How businesses can drive results by building a rock-solid AI strategy

Artificial Intelligence (AI) has the potential to entirely transform the way businesses today operate. If used correctly, this innovative technology can boost operational efficiency, increase profit margins, reduce risk and enhance the customer experience.

With the launch of ChatGPT prompting an explosion of interest in AI, businesses across all industries are now keen to jump on the trend and start driving results. In fact, 35% of companies are already using AI in their operations and 42% are looking to implement it in the future. 

This willingness from businesses to embrace AI is crucial for driving innovation in the UK however, however according to Gartner, a whopping 85% of data, analytics & AI projects fail. The issue is that many companies are jumping in feet-first and making significant investments without any strategic depth applied to their AI initiatives. Consequently, these companies are failing to attain the transformational results they set out to achieve. 

Given the current economic climate, most organisations simply can’t afford to be wasting precious time and resources this way. To ensure AI is used in the most beneficial way, it needs to be deeply integrated into a business's core through a sustainable, scalable strategy that is embraced across the organisation.  

AI applications are only worth the data they’re built on

Before even thinking about implementing AI, businesses must first assess the issues their data may create. Organisations that are too focused on how quickly they can reap AI’s rewards will likely face challenges down the line - mostly caused by poor data infrastructure, data quality, transparency and accessibility. As such, it’s important that these obstacles are addressed, and better data foundations adopted, before deploying an AI strategy. 

To do this, an organisation-wide analysis of teams can help evaluate the capabilities of different domains and product teams within a business. In tandem, a decentralised and democratised approach - such as a data mesh model - can help ensure that the data is owned and maintained by people who understand it and put into the hands of the people who need it. Finally, for a business to get the most out of AI, it must change the way it approaches data and begin looking at it as more of a product rather than a technical asset. 

The key pillars of a successful AI strategy

Once a business has established strong data foundations, it can begin crafting its AI strategy. A robust AI strategy can be broken down into five core pillars that cover the entire AI value chain across people, process and technology. The first of these is an effective AI culture, where people at all levels of a business are well-informed about its potential applications and business value. By creating a culture like this, businesses can ensure that the implementation of AI is well-thought-out, holistic and clearly aligned with business goals. 

The second pillar of a successful AI strategy is ideation. Before blowing resources on AI solutions that may be unsuccessful, organisations should first work with data experts to test if their ideas are both valuable and technologically feasible. If a business isn’t ideating effectively, it will fail to recognise major opportunities and the AI initiatives they do develop will likely be sub-optimal.

Next is delivery. Once a business has identified the most beneficial AI use cases in line with its objectives, it’s crucial to have strong AI development policies in place to ensure the end-to-end delivery process is effective. This includes setting up, training, measuring, scaling up and maintaining AI models over time. Without a proper delivery framework, a business's AI initiatives will never evolve to reach the volume and scale required to make a genuine impact. 

The fourth pillar is trust - potentially one of the biggest potential barriers to AI adoption as nearly half of all employees are still wary about trusting AI in the workplace. An organisation’s people, customers and regulators must all feel that its technology is safe, transparent and accountable. Therefore, if AI is to be widely adopted across a business, it’s vital that the solutions created are clear, ethical and abide by regulations.

Finally, the impact on a business is what matters most. AI initiatives should not be launched without being directly linked to a business goal. Success can be determined by tracking AI initiatives across a range of key metrics including performance, adoption and return on investment (ROI) to see how they have impacted business outcomes.

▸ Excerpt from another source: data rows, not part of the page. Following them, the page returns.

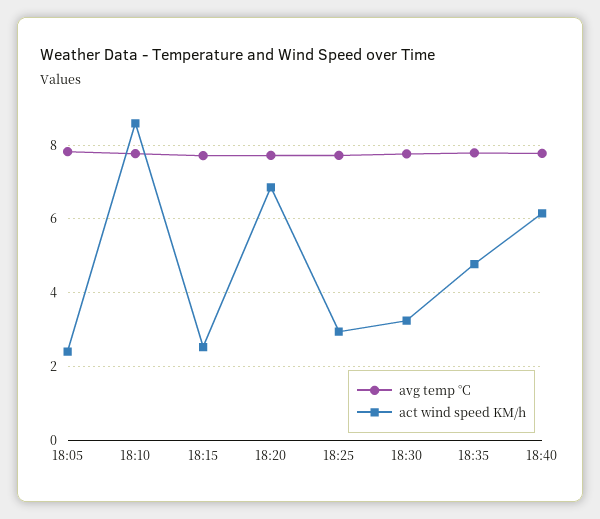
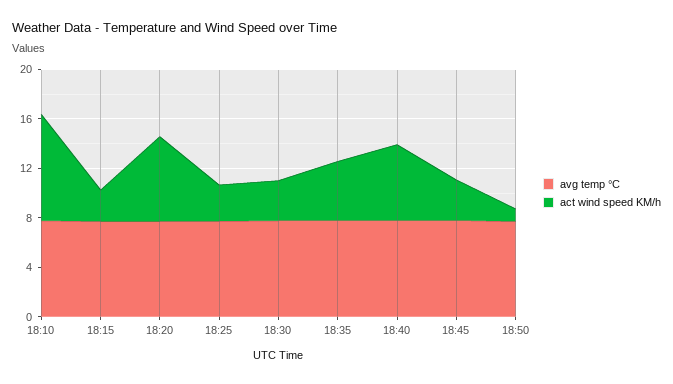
avg temp °C, 18:05: 7.8 -> none
act wind speed KM/h, 18:05: 2.4 -> none
avg temp °C, 18:45: none -> 8
act wind speed KM/h, 18:45: none -> 3
avg temp °C, 18:50: none -> 8
act wind speed KM/h, 18:50: none -> 1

The bottom-line business benefits of AI

AI has become a real opportunity to achieve true business impact. For example, it can add value in ways such as improving productivity and operational efficiency, developing new product and service ideas, personalising customer experience, automating tasks and enhancing decision making. Yet, businesses are continuing to miss out on these benefits by continuing to develop AI in isolation to wider business operations. 

By investing the time to develop a deep-rooted AI strategy - centred around culture, ideation, delivery, trust and impact – AI can be cemented at the heart of a business. The companies that do this will unleash business growth and accelerate outcomes which will, in turn, help to gain a competitive advantage in today's rapidly advancing world.